It’s a topic that’s been getting a lot of attention lately. I believe that access to technology is a fundamental digital right. Technology has become the backbone of everything we do, whether it's work, play, or healthcare. Where you live, what language you speak, how old you are, your level of technological expertise, or any disabilities you might have should not make a difference. Everyone should have equal and equitable access to video communication, especially when video technology is now used to power key services like telehealth, government-to-citizen (G2C), financial help, and education.


Read on to discover how the Pexip Design and User Experience team creates more accessible meetings through our products and video meeting technology.


I’m passionate about accessibility, which factors into my work at Pexip every day as Head of Design and User Experience. We’ve always had accessibility at the core of our strategy in designing Pexip products and accessible meeting solutions. We often develop features nobody ever asked us to – because our usability research suggests it's the right thing to do. I’d like to share some examples of how we try to go above and beyond the call of duty to make our products accessible for back and front-end users.


Designing an accessible UX for ease of use


In a broad sense, one of the driving forces for video adoption has been accessibility – making services accessible to people who live far away from a government office or who can’t meet in person due to illness. So, the video makes services more accessible, but if we take the next step, how do we make the video user experience (UX) more accessible?

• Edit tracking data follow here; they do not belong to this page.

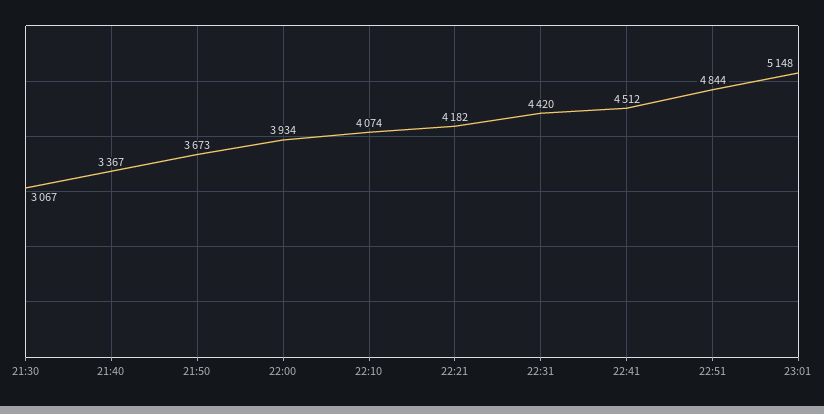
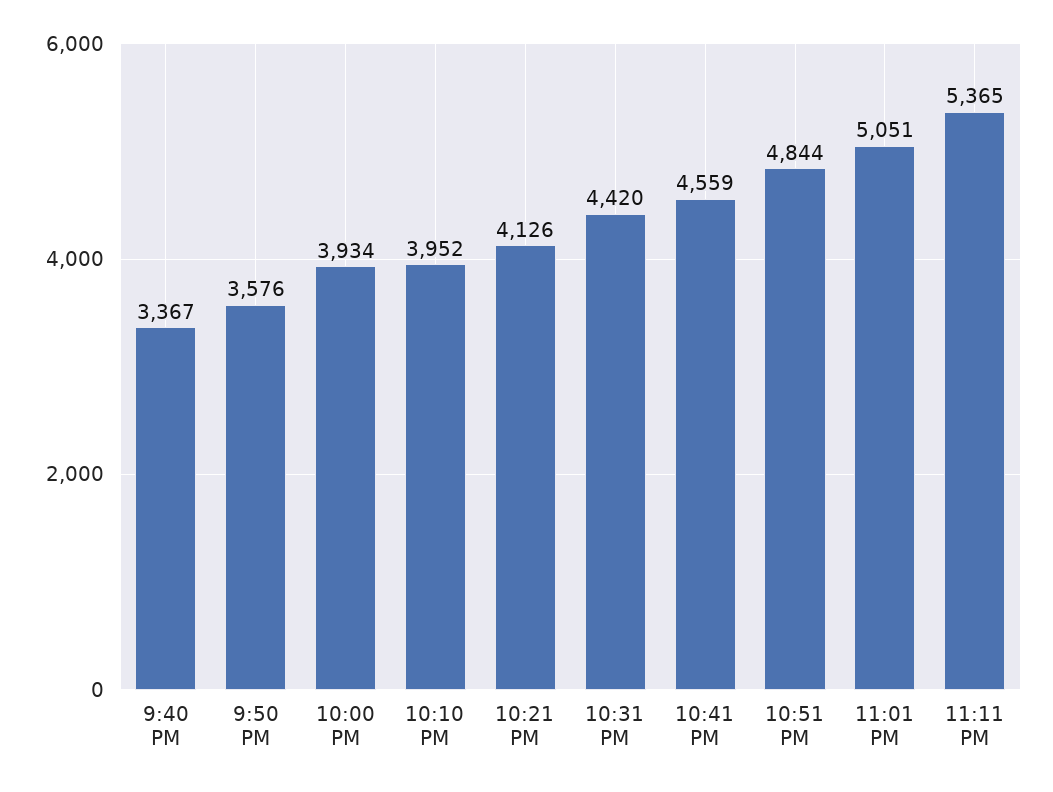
21:30: 3067 -> none
21:50: 3673 -> 3576
22:10: 4074 -> 3952
22:21: 4182 -> 4126
22:41: 4512 -> 4559
23:01: 5148 -> 5051
11:11 PM: none -> 5365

The user experience has always been a high priority for us at Pexip, and we do our best to make our technology easy to use and understand. Users should be free to join video meetings from wherever they want and feel at home when switching between our apps. To accomplish this, we work hard to ensure our video apps are consistent in design, ease of use, and performance across devices, products, and web browsers.


We also make integrating auto transcription, closed captioning, and language apps easy. The latter can be used for live interpretation of meetings and translating the user interface, which we’ve designed with enough flexibility and customizability to enable all relevant buttons and icons to be localized. Our design philosophy is based on minimalism and simplicity to create the simplest and best UX possible.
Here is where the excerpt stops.